Clergy have long debated ways of dealing with the graying of the church. Years ago, Catholic churches opened aging offices, prepared books, and sponsored workshops on ministering to the elderly, said the Rev. Dave Bonner, rector of St. Paul Seminary in Crafton.

Christianity will not die out with the older generation, said Gary McIntosh, a church consultant from California who wrote "Three Generations: Riding the Waves of Change in Your Church." In spite of growing distractions such as television, he said the population that attends church has not shifted substantially in the last 50 years.

What has changed, McIntosh said, is that younger generations are moving out of their local parishes and into newer, larger congregations that can offer them more, such as the 20,000-member Willow Creek Community Church outside of Chicago. Older adults may be the only people willing to remain in smaller, local parishes, he said.
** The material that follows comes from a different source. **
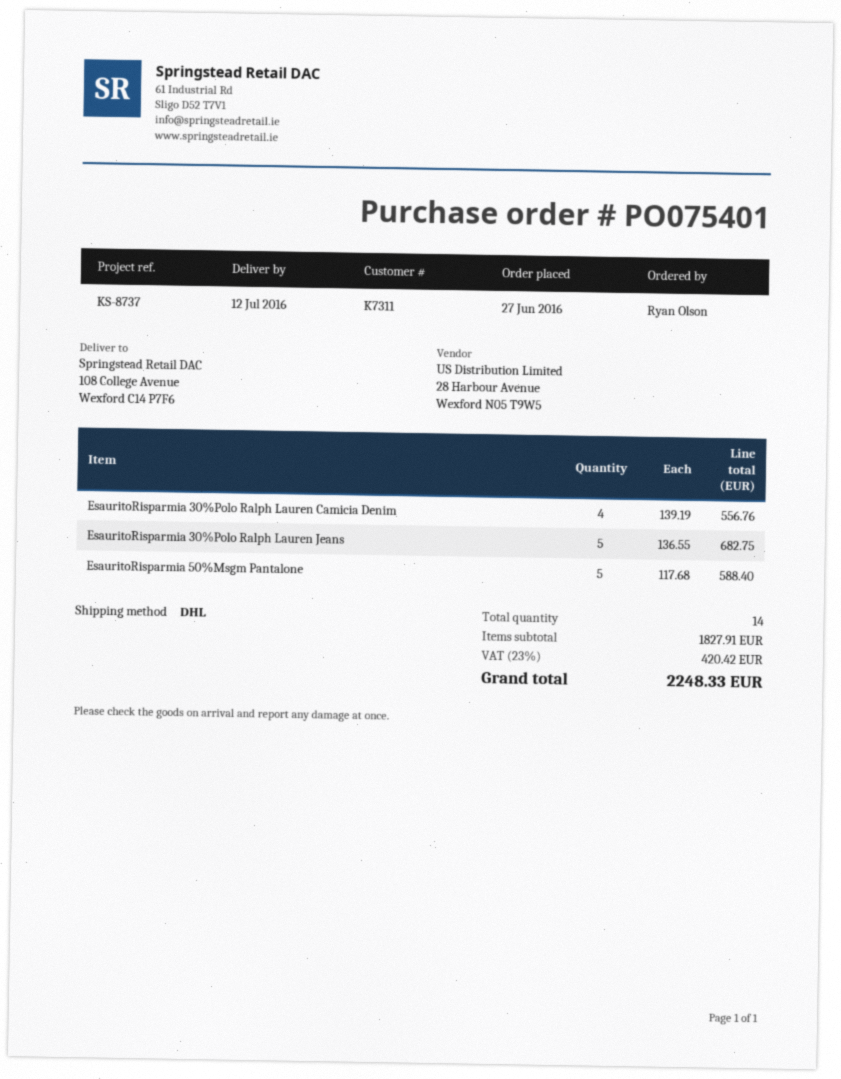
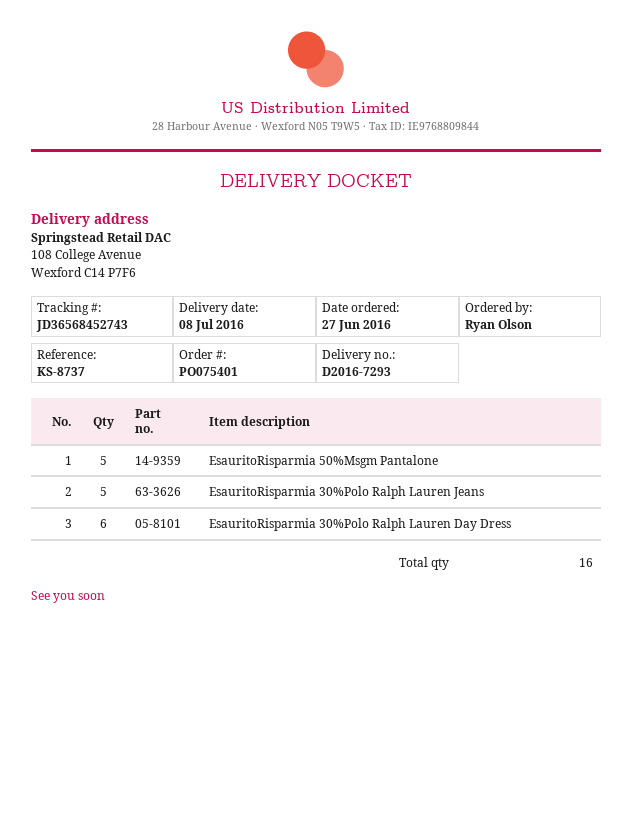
delivery date: 2016-07-12 -> 2016-07-08
EsauritoRisparmia 30%Polo Ralph Lauren Camicia Denim: 4 -> none
EsauritoRisparmia 30%Polo Ralph Lauren Day Dress: none -> 6
total quantity: 14 -> 16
The Jewish community "has been wonderfully stable," said Rabbi Stephen Steindel, chair of the Pittsburgh Rabbinic group. Although one-third of the Jewish religious community is over the age of 60, "There is a very positive balance. One of the uniquenesses of Squirrel Hill is that you’ve got children and grandchildren living on the same block as their grandparents."

"As long as we’re able to attract and keep the middle generation and the younger generation there won’t be a crisis," Steindel said.